Blessed Blessed Oblivion | Jumana Manna, Palestine, 21 min, 2011
Blessed Blessed Oblivion weaves together a portrait of masculine performativity in East Jerusalem, as manifested in gyms, body shops and hair dressing parlors. Inspired by Kenneth Anger’s Scorpio Rising (1963), the video uses visual collage and the musical soundtrack as ironic commentary. Anger’s subjects, leather-clad bikers, serve as a counterpoint to the culture Manna attempts to portray, that of stereotyped male “thug” culture in Palestine. Close-up fragments construct an eroticised and parodic montage of bodies, cars, and places, intersected by snippets of dialogue and a monologue about the art of a car wash. Simultaneously psychologizing the characters and seduced by them, Manna finds herself in a double bind similar to the conflicted desire that animates her protagonist as he drifts from abject rants to declamations of heroic poetry and unashamed self-praise.

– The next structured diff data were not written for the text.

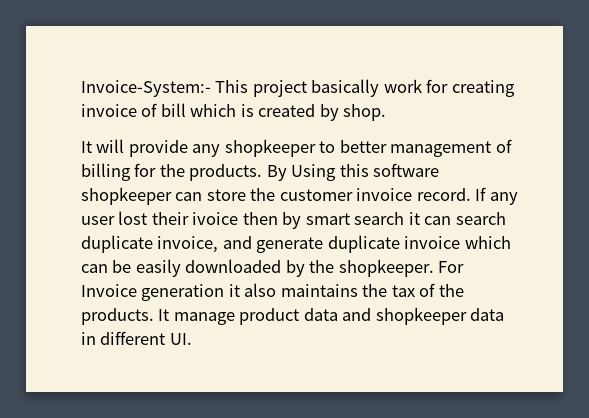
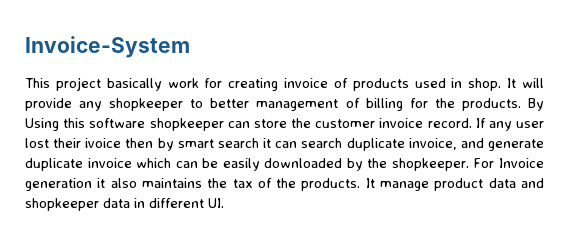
[81,80,211,97] Invoice-System:- -> [25,36,190,58] Invoice-System //
[160,103,339,121] bill which is created by -> [352,78,463,91] products used in
(387, 112) // -> (502, 84) none

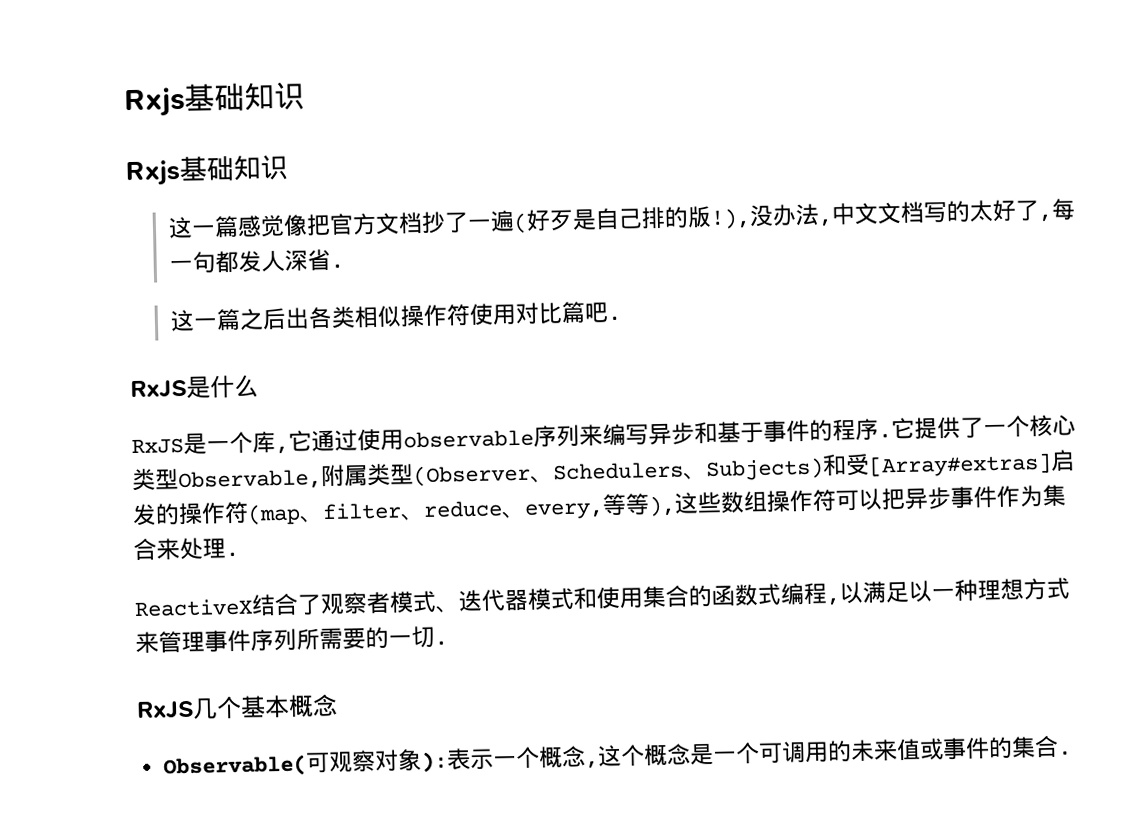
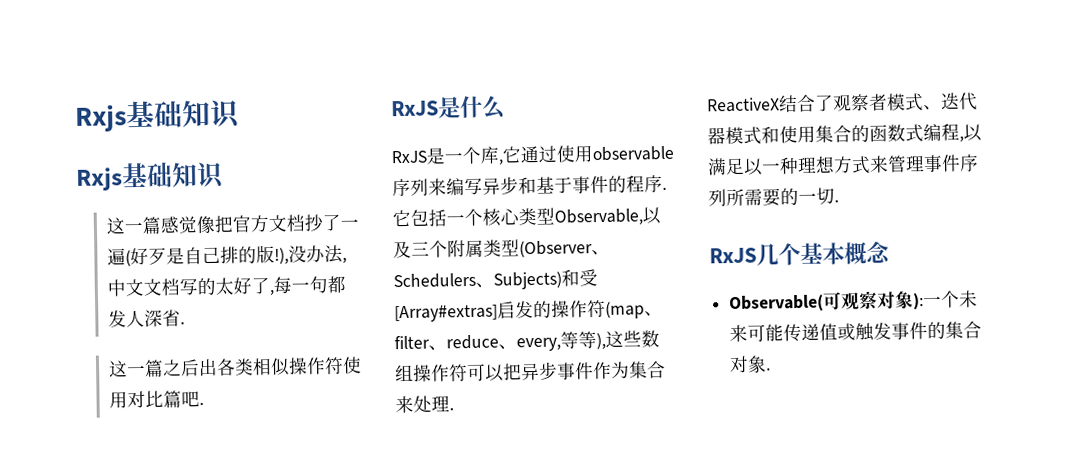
[914,416,984,440] 提供了 -> [410,209,447,227] 包括
(322, 480) none -> [642,207,661,225] [393,240,448,259] 以及三个
[445,738,944,771] 表示一个概念,这个概念是一个可调用的未来值或 -> [923,290,979,308] [729,322,893,343] 一个未来可能传递值或触发
(1059, 747) none -> [729,355,768,374] 对象

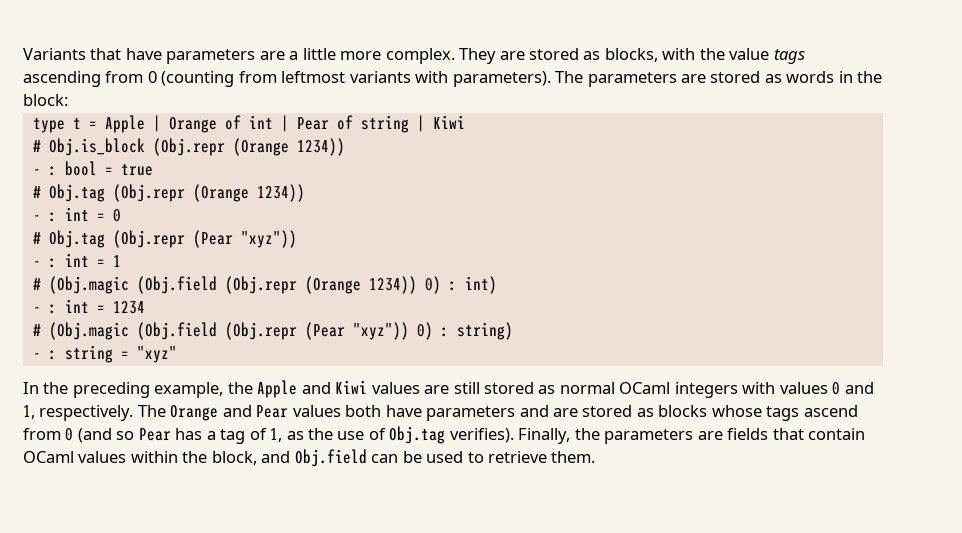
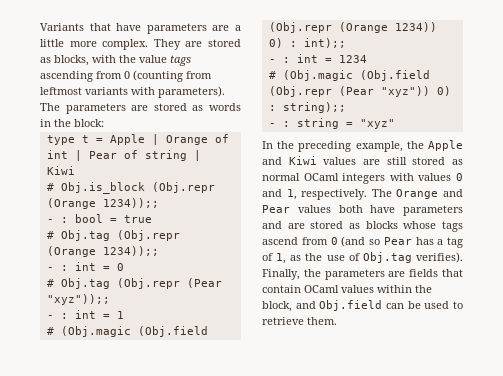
[296,138,345,156] 1234)) -> [102,198,159,208] 1234));;
[256,184,305,202] 1234)) -> [102,246,159,256] 1234));;
[240,230,297,248] "xyz")) -> [46,294,110,305] "xyz"));;
[464,276,497,294] int) -> [303,38,346,48] int);;
[456,322,513,340] string) -> [282,102,346,113] string);;

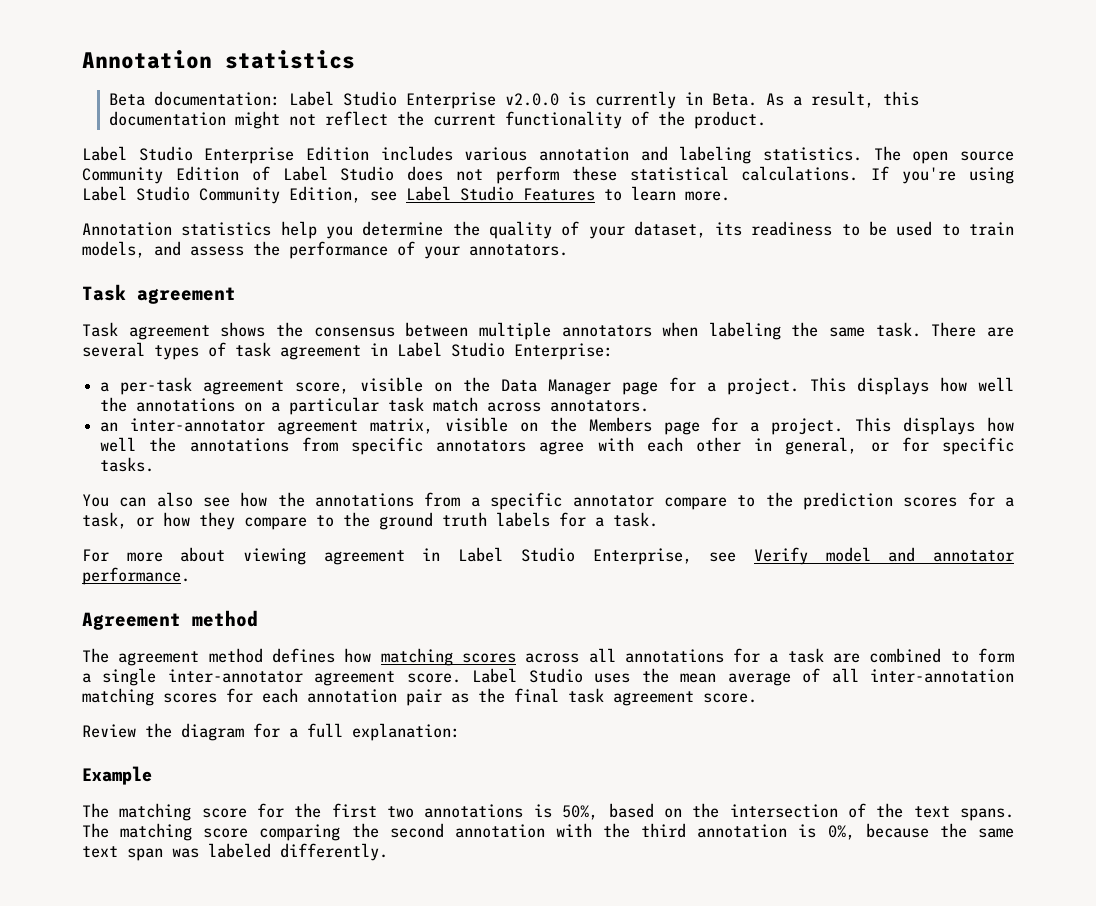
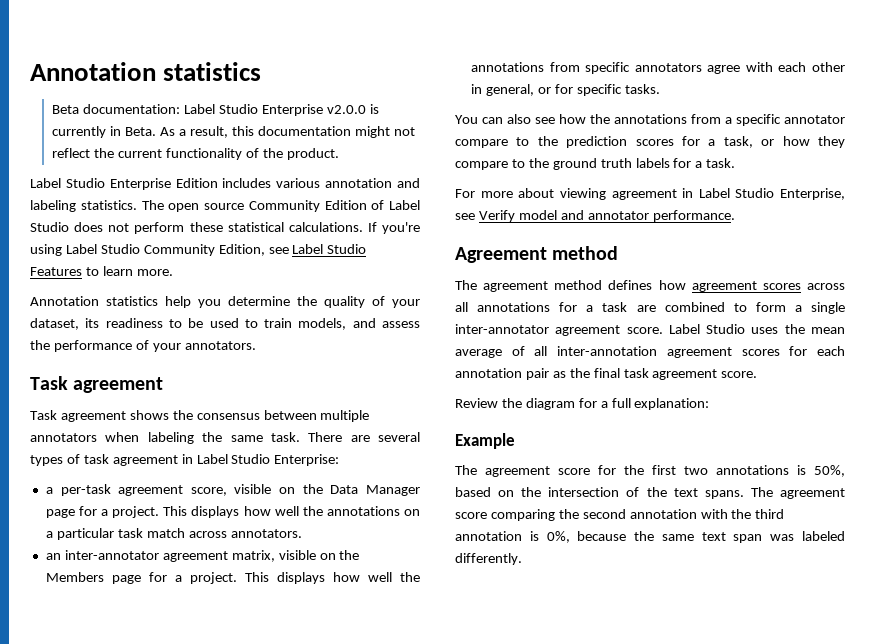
[380,648,453,666] matching -> [691,281,757,292] agreement
[82,688,154,706] matching -> [666,347,732,358] agreement
[119,803,192,821] matching -> [485,466,550,477] agreement
[120,823,193,841] matching -> [780,488,845,499] agreement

I Like Okinawa Sweet | Chikako Yamashiro, Japan, 7 min, 2004
Leaning over a fence surrounding a U.S. military base, a woman is happily eating ice cream someone gave her. Spectators who know the status quo of Okinawa will realize that the ice cream symbolizes both a promotion policy in compensation for the accepted bases and an image of tourism, unilaterally imposed. Chikako Yamashiro plays the role of the woman herself. Simultaneously, the ice-cream eating woman is playing the role of the people in Okinawa, who have little choice but to exist in such a reality. Through this simulation, I Like Okinawa Sweet embodies the present tense experience of the local culture’s disappearance, the transformation of Okinawa into tourist attractions, and its rapid homogenization.

ทองปาน (Tongpan) | Isan Film Group (Paijong Laisakul, Surachai Jantimatorn, Euthana Mukdasanit, Rassamee Paoluengthong and others), Thailand, 60 min, 1977
Tongpan begins with an encounter between a male student activist and the eponymous peasant in a communist insurgency zone during the Cold War. The student travels from Bangkok to northeast Thailand to scout for villagers who can be persuaded to come to the city to talk about their precarious existence. He befriends Tongpan and persuades him to make the journey to join a seminar. The film then re-enacts a seminar that had taken place in real life, intended to bring different stakeholders to the table to discuss the likely consequences of a dam-building project along the Mekong River. Yet, rather than narrating a process of democratic deliberation, these reenactment scenes portray Tongpan’s alienation and exclusion. The student vanguards, bureaucrats, and academics dominate the discussion. Tongpan and two other male peasants find themselves seated at the grand table only to furnish the tableau of participation.
Tongpan was a fugitive film made by a group of Thais and Americans who had never before made a film. The group – journalist, researcher, writer, dramatist, musician, and activist – were energised to experiment with making a 16mm film to tell this self-critical story within the climate of radicalisation after the fall of the military dictatorship in Thailand in 1973. Tongpan was not yet completed when the 1976 anti-communist massacre took place at Thammasat University. Most of the reels of raw footage had already been shipped to a lab in Hong Kong for processing, which made it possible to try to finish the film elsewhere. Paijong Laisakul, who was quietly acting as the primary creative and organisational force within the group, later completed the film during her brief period of exile in Sweden.